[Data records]
※

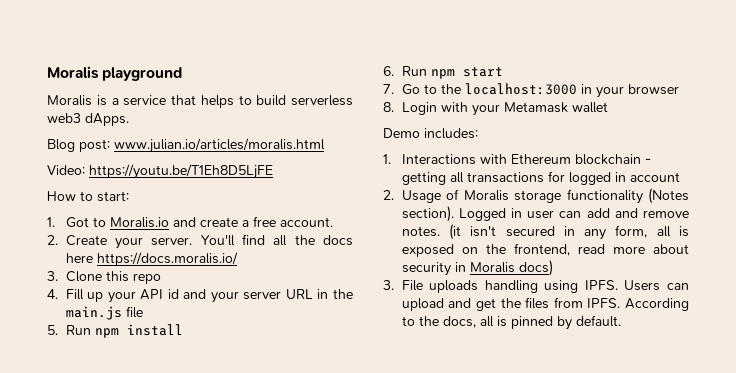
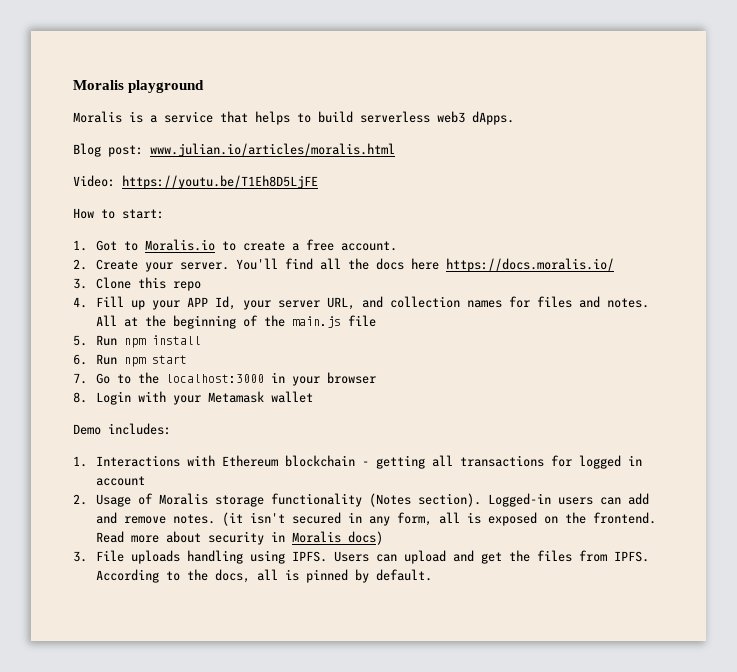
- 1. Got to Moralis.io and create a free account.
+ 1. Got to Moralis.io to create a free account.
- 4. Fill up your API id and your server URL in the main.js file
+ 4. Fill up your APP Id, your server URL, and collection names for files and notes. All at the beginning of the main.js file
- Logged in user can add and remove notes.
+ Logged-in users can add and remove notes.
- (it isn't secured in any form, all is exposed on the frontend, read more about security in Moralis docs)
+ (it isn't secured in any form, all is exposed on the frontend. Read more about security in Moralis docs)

※

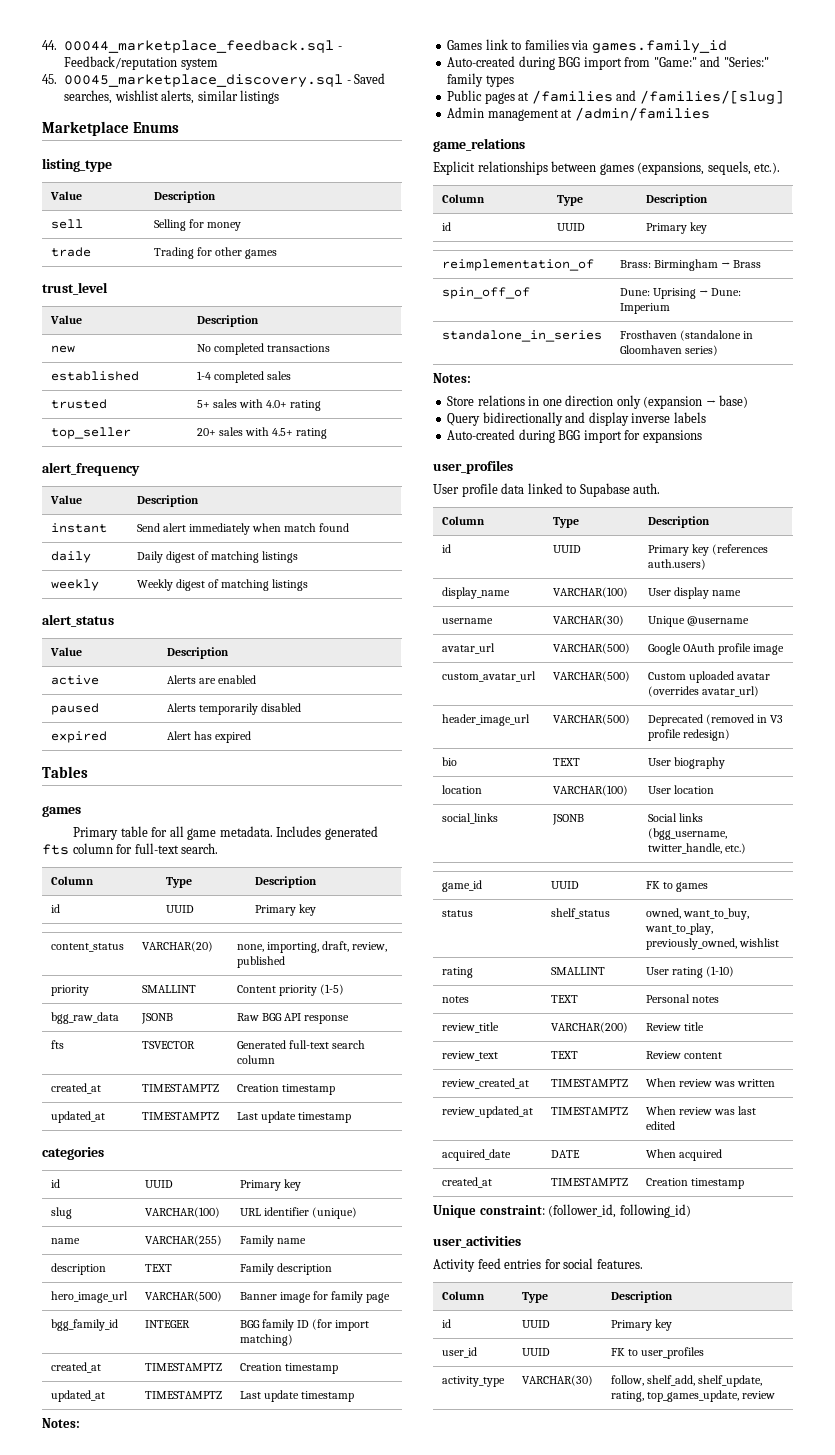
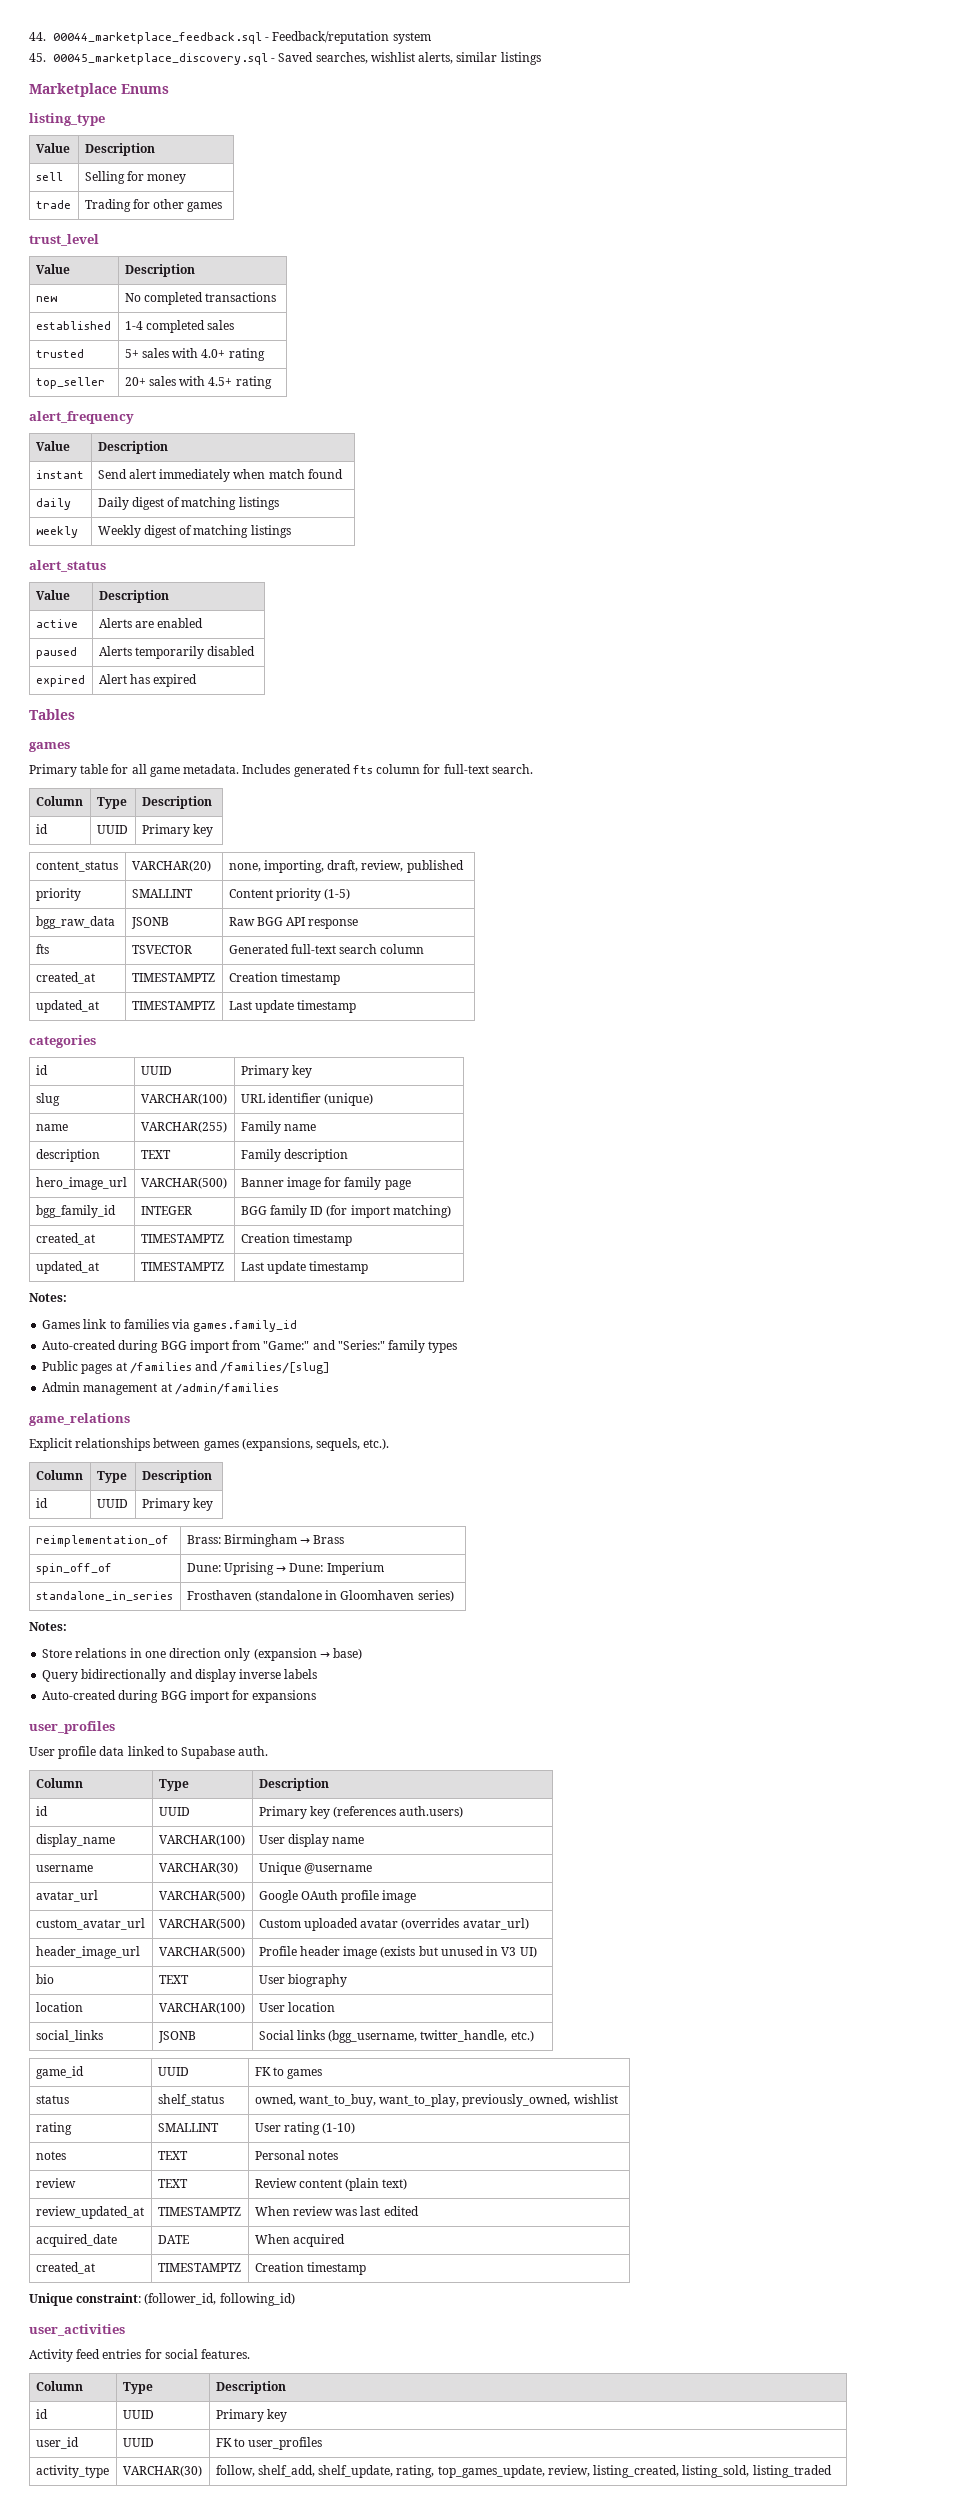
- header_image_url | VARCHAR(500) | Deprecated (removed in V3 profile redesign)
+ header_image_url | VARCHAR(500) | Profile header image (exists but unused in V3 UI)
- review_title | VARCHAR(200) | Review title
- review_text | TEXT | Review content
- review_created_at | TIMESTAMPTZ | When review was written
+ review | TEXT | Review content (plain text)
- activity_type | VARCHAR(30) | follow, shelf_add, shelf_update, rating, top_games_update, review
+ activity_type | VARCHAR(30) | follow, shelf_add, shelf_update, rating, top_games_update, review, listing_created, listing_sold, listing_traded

※

## Your assignment
Report how many lines of the entries hold the word "security". Nothing else is needed.

## Reply to the task
2